I am a Marine veteran who has been honorably discharge from the Corps since 2000 and im asking any veterans or nonveterans out here for their experience and input. I filed for hearing loss back in 2000 and was denied but did recieve 10% for other issue.I have filed a total of 4 times since 2000 to now. I was in field artillery and have been having hearing issues towards the end of my enlistment and ever since. I have filed with the V.A. And DAV and have not had an luck getting past the "denied" letter. I know there are organizations out there that help. Any input would greatly be appreciated to who to turn to. Thank you and Semper Fi.


----------



## V-Bottom

Have you tried getting hearing aides? I got my hearing test and aides thru the TxCity clinic. no charge


----------



## patfatdaddy

I don't know which is the best organization to use. i have had an appeal pending for 9 years. I finally have a hearing March 18th. I have used the Texas Veterans commission, my county veterans service officer, and even my state senator. I can't tell that anyone has helped me. I have sent in many additional doctors statements. I have pestered the review board constantly and finally I have been scheduled for a hearing.
All I can say is good luck. Keep the pressure on and don't give up. They keep putting you off hoping you will just go away. Our government doesn't care about us and we are on our own.
Pat


----------



## ksk

*Same Here*



patfatdaddy said:


> I don't know which is the best organization to use. i have had an appeal pending for 9 years. I finally have a hearing March 18th. I have used the Texas Veterans commission, my county veterans service officer, and even my state senator. I can't tell that anyone has helped me. I have sent in many additional doctors statements. I have pestered the review board constantly and finally I have been scheduled for a hearing.
> All I can say is good luck. Keep the pressure on and don't give up. They keep putting you off hoping you will just go away. Our government doesn't care about us and we are on our own.
> Pat


Same here Pat. My twin 50's back in the day has taken a toll.I hear ''locoust'' lol. [Ringing in my ears.] After a mountain of paper work.I have learned to live with it.


----------



## glenbo

I'm really surprised that the DAV hasn't helped. They literally saved my life when I had some bad problems and VA was dragging their feet. At one time, I thought my DAV rep was going to punch out a couple of the VA people. It took a long time, so hang in there and keep trying.


----------



## Newbomb Turk

I would work with the DAV. Let them handle your case.
http://www.dav.org/veterans/find-your-local-office/


----------



## Texas T

There is only one that I trust. 
Here is his information:
Wolf Biedenfeld
713/794-7785
713/794-7913
Toll-Free: 1-800-553-2278, Ex 7785
Texas Veterans Commission
Michael E. DeBakey VA Medical Center
Room 2A-112
2002 Holcombe Blvd.


----------



## chemdawg

I was medically retired last year after 14 years and 2 tours. I use the dav they got my disability from 70 to 100% in just a little over a year


----------



## bobbrown0311

I would suggest research any you consider, but not WWP. There are many out there. A google check can help determine legitimacy. I belie folds of honor is legit though.


----------



## rockportfulton

thanks for posting ... and thanks for serving !
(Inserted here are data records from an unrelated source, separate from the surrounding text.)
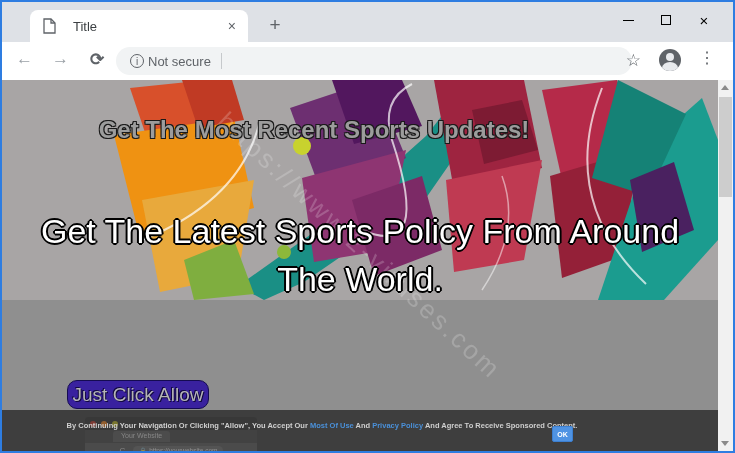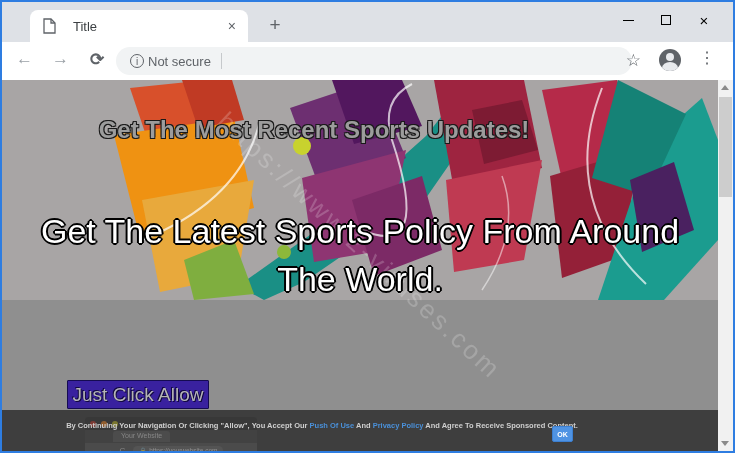--- a/index.html
+++ b/index.html
@@ -75,7 +75,7 @@
   }
   .allow-btn {
     position:absolute; left:65px; top:300px; width:142px; height:29px;
-    background:#39219f; border:1px solid #150b52; border-radius:1px;
+    background:#39219f; border:1px solid #150b52; border-radius:10px;
     color:#b5b5b5; font-size:19px; font-family:"Liberation Sans",sans-serif;
     text-align:center; line-height:27px; cursor:pointer;
     text-shadow:-1px -1px 0 #12093f, 1px 1px 0 #12093f;

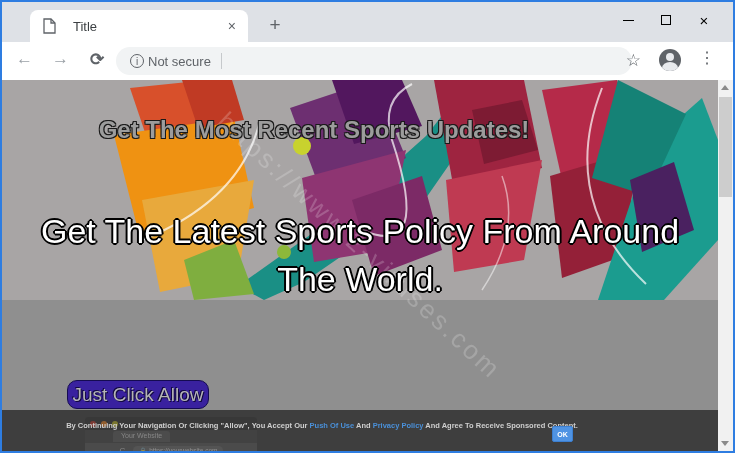--- a/index.html
+++ b/index.html
@@ -225,7 +225,7 @@
         </div>
       </div>
       <div class="consent">
-        <span>By Continuing Your Navigation Or Clicking "Allow", You Accept Our </span><a>Push Of Use</a><span> And </span><a>Privacy Policy</a><span> And Agree To Receive Sponsored Content.</span>
+        <span>By Continuing Your Navigation Or Clicking "Allow", You Accept Our </span><a>Most Of Use</a><span> And </span><a>Privacy Policy</a><span> And Agree To Receive Sponsored Content.</span>
       </div>
       <div class="ok-btn">OK</div>
     </div>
my only experience with the VA was initially through DAV ... in Virginia.

it took at least one year, but my DAV rep did get me a contract exam appointment .. which led to my initial rating of 10% which later became 30%, and later 70%; after additional time and several other contract exams.

I have doubts about the VA's record keeping but it worked for me.

keep up the effort ..


----------



## WahooMaster08

You cant get disability for hearing loss since they issue hearing protection. You can however get hearing aids covered. Being an EN I was hoping they would pay but its not going to happen. FA is in the same boat. Most of my Soldiers and myself seem to yell across the office. LOL the hearing booth is even better if we are in there together.


----------



## Hawk1

I used the DAV in Texas. They helped me tremendously. If you're waiting on the VA, they're not going to get there w/o someone in their face all the time. They hold and hold, then lose records, until most give up. DAV won't let them "lose" your records.


----------



## chemdawg

WahooMaster08 said:


> You cant get disability for hearing loss since they issue hearing protection. You can however get hearing aids covered. Being an EN I was hoping they would pay but its not going to happen. FA is in the same boat. Most of my Soldiers and myself seem to yell across the office. LOL the hearing booth is even better if we are in there together.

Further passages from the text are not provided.